As the leaders of the Greek and Turkish communities of Cyprus begin detailed negotiations under the auspices of the United Nations, they have many emotional issues to deal with. On the Greek Cypriot side, there is deep anger about the fate of thousands of pieces of religious art which have gone missing since the island was divided 28 years ago. Looting Turkish troops intervened on Cyprus in 1974, in response to a military coup by Greek Cypriot officers who sought union with Greece.
Since then, more than 500 churches have been under Turkish control. Some have been destroyed, many ransacked - icons and frescoes have disappeared. It is one of the most systematic examples of the looting of art since World War II. Smugglers The Orthodox Church is central to Greek Cypriot identity, and religious art is central to the faith.
But over the last 28 years, the heritage of the church in northern Cyprus has fallen into the hands of smugglers and vandals. In the north, the Turkish authorities have realised belatedly how bad it makes them look. They have set up an icon museum in a monastery which was abandoned a few years ago, but they admit that the art on display in the chapel is not of great age or value. The smugglers have seen to that. Embargo The Turks say they would do more to help - if they were not under international embargo.
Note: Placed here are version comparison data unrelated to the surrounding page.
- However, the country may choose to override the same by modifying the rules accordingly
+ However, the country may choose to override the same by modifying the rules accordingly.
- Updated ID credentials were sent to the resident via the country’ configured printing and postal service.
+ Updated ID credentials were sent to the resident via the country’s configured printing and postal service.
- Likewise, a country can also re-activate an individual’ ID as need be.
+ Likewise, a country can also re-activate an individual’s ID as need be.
Any international aid to Cyprus has to be channelled through the Government in the south, and the Turkish Cypriot authorities refuse to accept its legitimacy.
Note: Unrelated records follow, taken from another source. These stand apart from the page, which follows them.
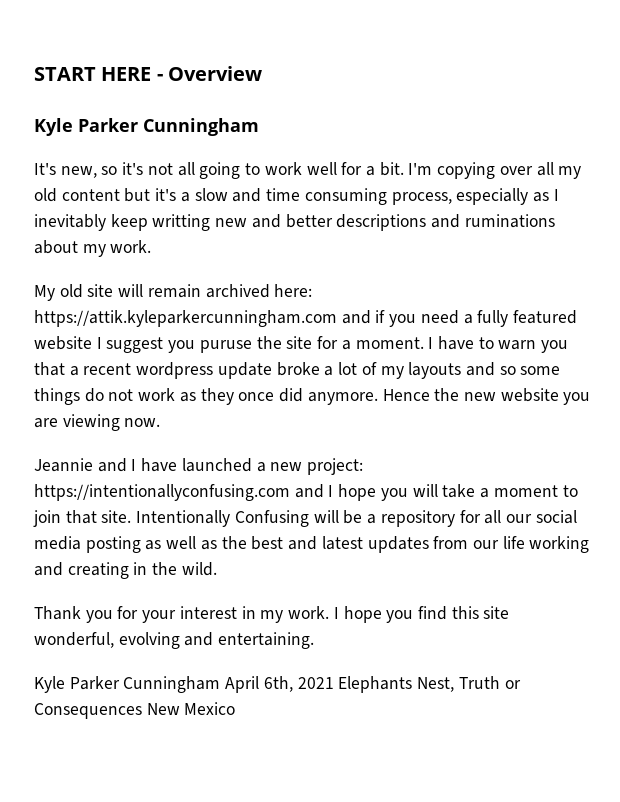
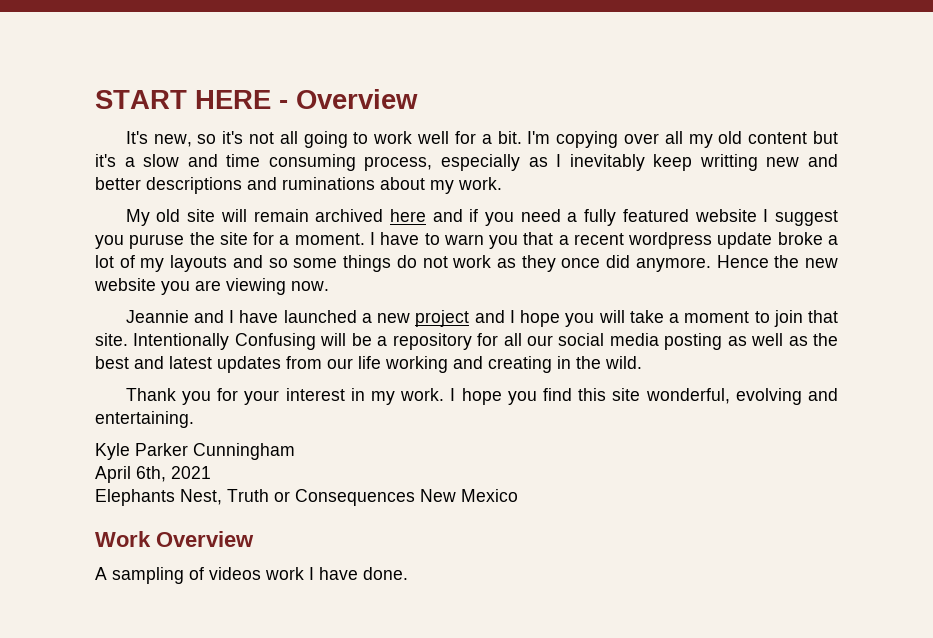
  START HERE - Overview
- Kyle Parker Cunningham
- My old site will remain archived here: https://attik.kyleparkercunningham.com and if you need a fully featured website I suggest you puruse the site for a moment.
+ My old site will remain archived here and if you need a fully featured website I suggest you puruse the site for a moment.
- Jeannie and I have launched a new project: https://intentionallyconfusing.com and I hope you will take a moment to join that site.
+ Jeannie and I have launched a new project and I hope you will take a moment to join that site.
- Kyle Parker Cunningham April 6th, 2021 Elephants Nest, Truth or Consequences New Mexico
+ Kyle Parker Cunningham
+ April 6th, 2021
+ Elephants Nest, Truth or Consequences New Mexico
+ Work Overview
+ A sampling of videos work I have done.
"As you know, because of the politically unrecognised conditions of northern Cyprus we are facing lots of problems", says Hassan Tekel, the director of antiquities in the Famagusta region. "For example, we don't have any international support, not even from Unesco." "These antiquities don't belong to any person or any nation," Mr Tekel argues, "they are for all of humanity and we have to do something." But there is not much humanity on display at the church of Kanakaria in the northern Karpas peninsula. Fragment left It once housed some of the most important works of early Christian art in the region.
Now it is an empty shell - the doors are locked and the windows have long gone. Frescoes have disappeared from the walls, and only a fragment of a priceless 6th Century roof mosaic remains. The Turks say they want the stolen items back. But it is a little late for that. While Turkish Cypriots complain that Islamic sites on the island have also been desecrated, the scale of the destruction is not really comparable. Detective work Under international pressure, the amount of smuggling has dropped dramatically, but most of the damage has already been done.
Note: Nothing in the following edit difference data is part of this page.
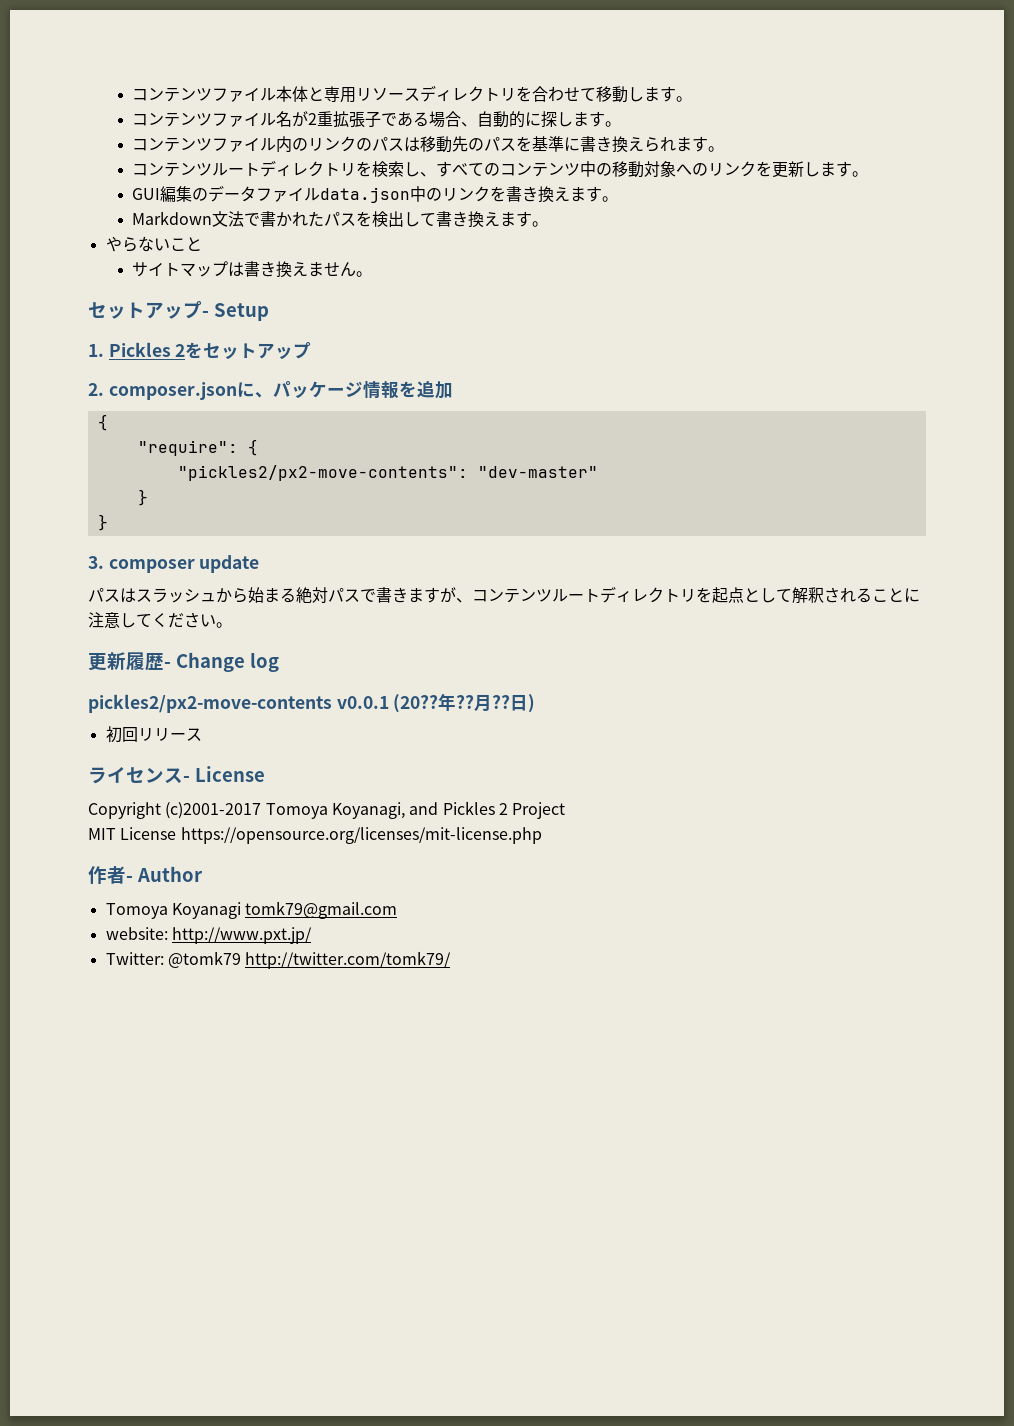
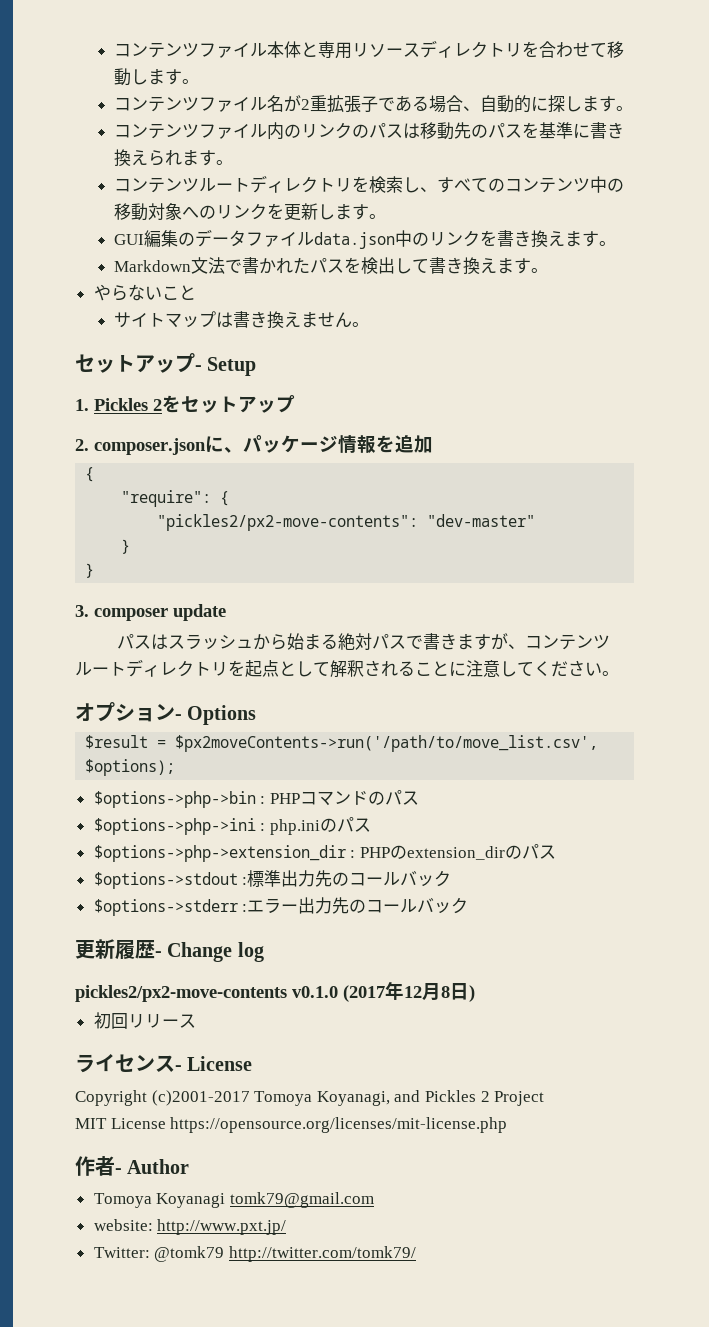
+ オプション- Options
+ $result = $px2moveContents->run('/path/to/move_list.csv', $options);
+ $options->php->bin : PHPコマンドのパス
+ $options->php->ini : php.iniのパス
+ $options->php->extension_dir : PHPのextension_dirのパス
+ $options->stdout :標準出力先のコールバック
+ $options->stderr :エラー出力先のコールバック
- pickles2/px2-move-contents v0.0.1 (20??年??月??日)
+ pickles2/px2-move-contents v0.1.0 (2017年12月8日)

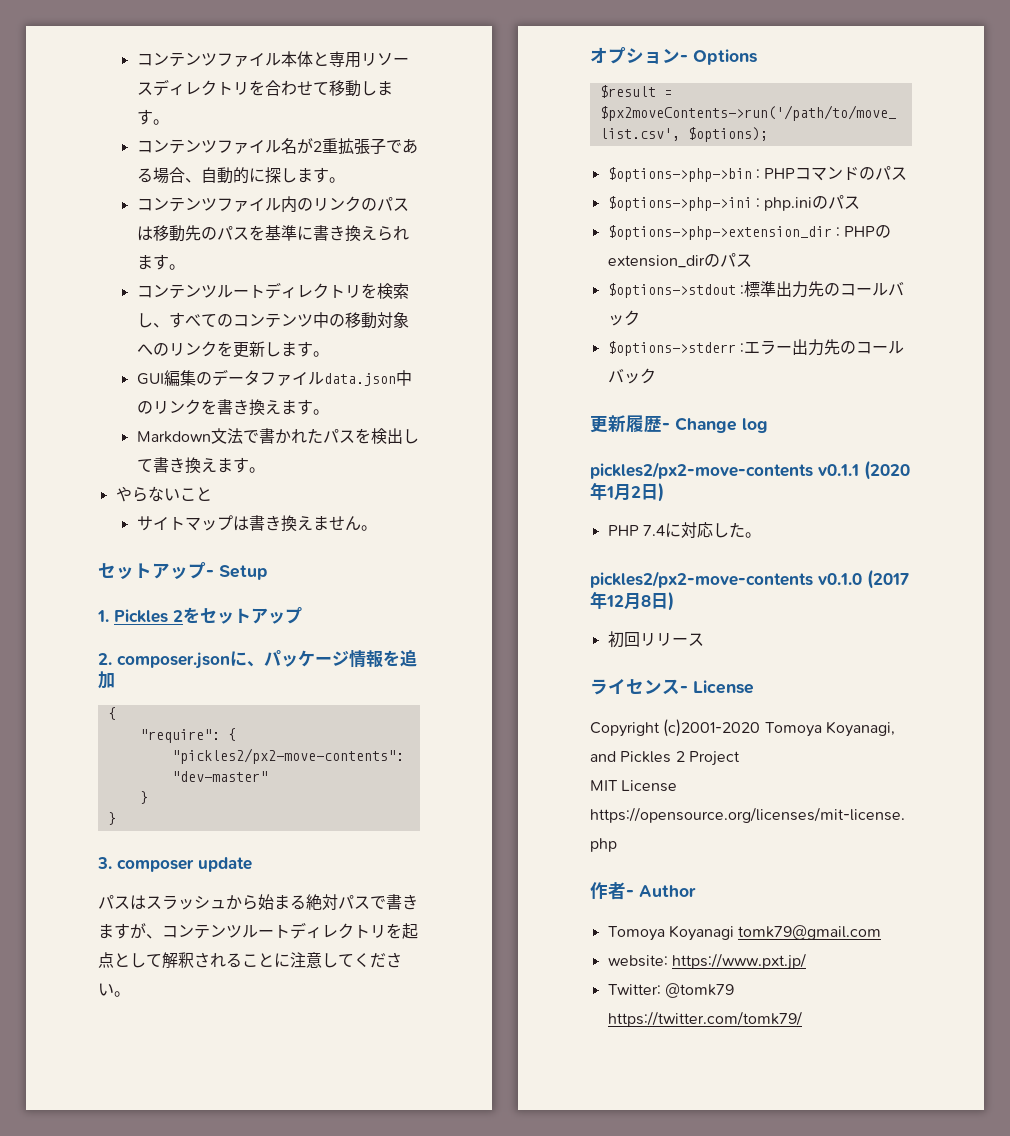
+ pickles2/px2-move-contents v0.1.1 (2020年1月2日)
+ PHP 7.4に対応した。
- Copyright (c)2001-2017 Tomoya Koyanagi, and Pickles 2 Project
+ Copyright (c)2001-2020 Tomoya Koyanagi, and Pickles 2 Project
- website: http://www.pxt.jp/
+ website: https://www.pxt.jp/
- Twitter: @tomk79 http://twitter.com/tomk79/
+ Twitter: @tomk79 https://twitter.com/tomk79/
But after years of detective work, some of the Kanakaria mosaics have been recovered on the international art market. They are now on display at the Byzantine Museum in the Greek Cypriot south. But others are still lost - perhaps in private collections after being bought and sold for a small fortune. The Greek Cypriots know who they blame. "Not an individual person only," insists Athanasios Papageorgiou, an expert in religious art who works for the Orthodox Church.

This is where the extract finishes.